TASK OBJECTIVE |
Each entry is to be retyped exactly as it appears. Leave the images out.

[Web page revision data]
####

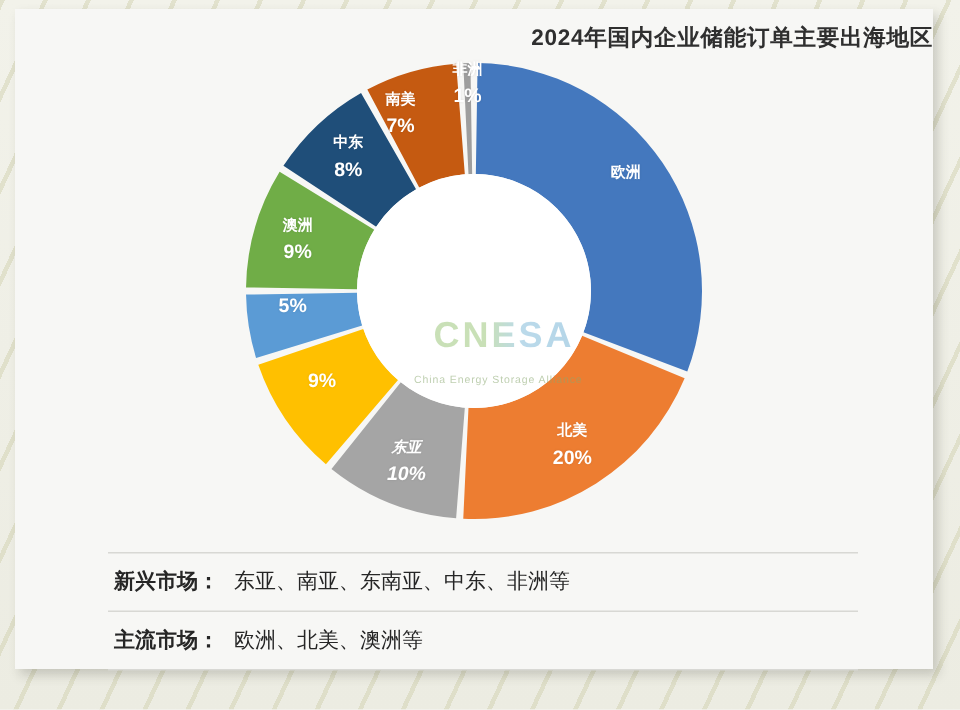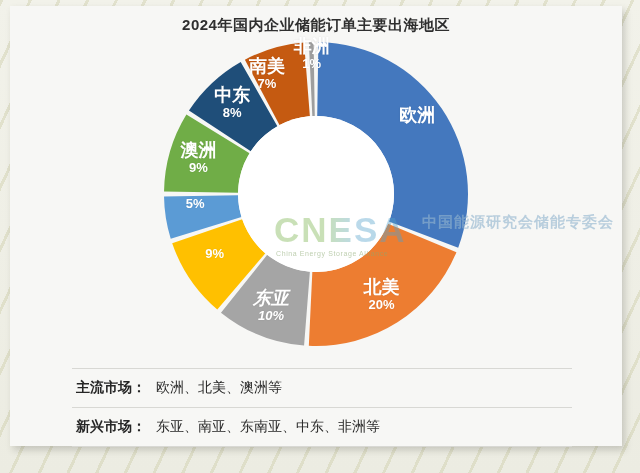"2024年国内企业储能订单主要出海地区" .chart-title { text-align: center -> right }
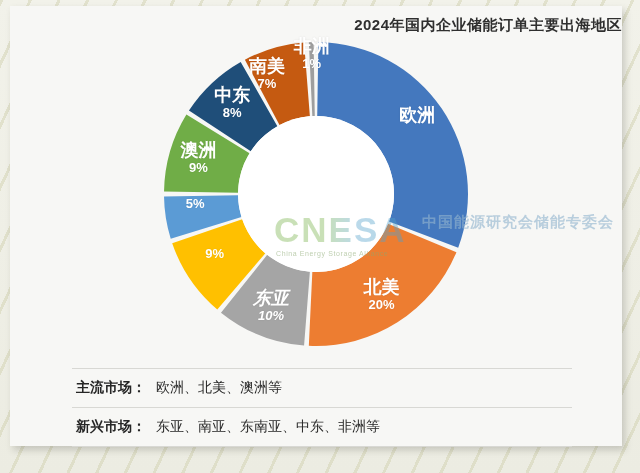"非洲" .slice-label .nm { font-size: 18px -> 10px }
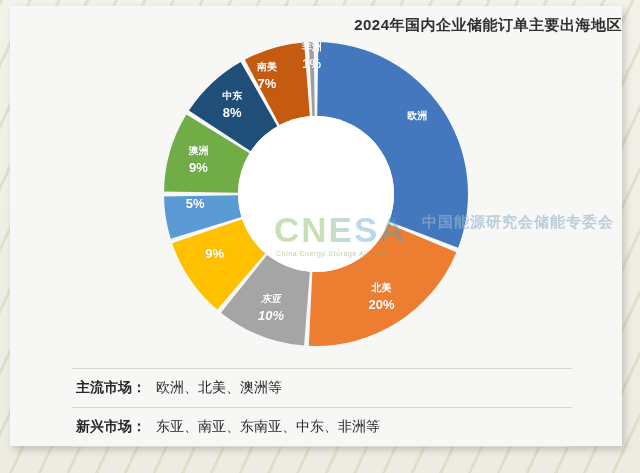"CNESA" .wm-logo { font-size: 35px -> 24px; left: 0px -> 15px }
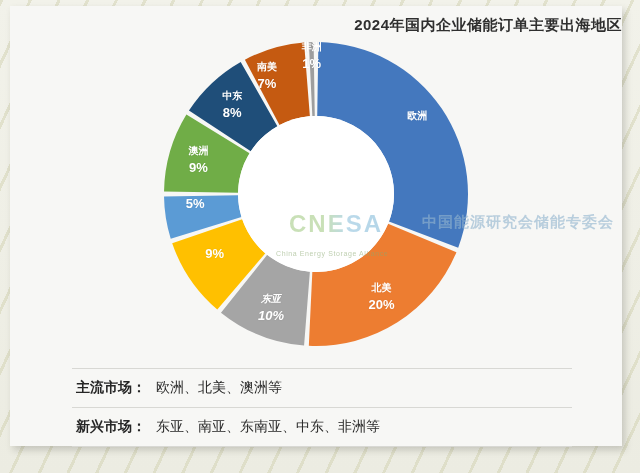"中国能源研究会储能专委会" div { html: <div>中国能源研究会储能专委会</div> -> none }
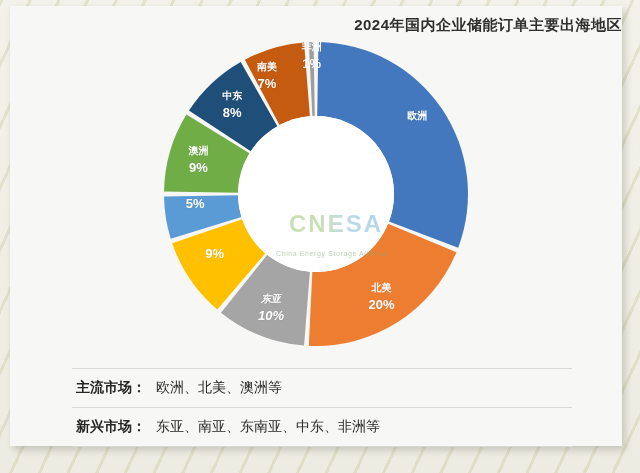"主流市场：" div.frow { order: before "新兴市场：" -> after "新兴市场：" }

####

RESULT OF THIS TASK |
"2024年国内企业储能订单主要出海地区" .chart-title { text-align: center -> right }
"非洲" .slice-label .nm { font-size: 18px -> 10px }
"CNESA" .wm-logo { font-size: 35px -> 24px; left: 0px -> 15px }
"中国能源研究会储能专委会" div { html: <div>中国能源研究会储能专委会</div> -> none }
"主流市场：" div.frow { order: before "新兴市场：" -> after "新兴市场：" }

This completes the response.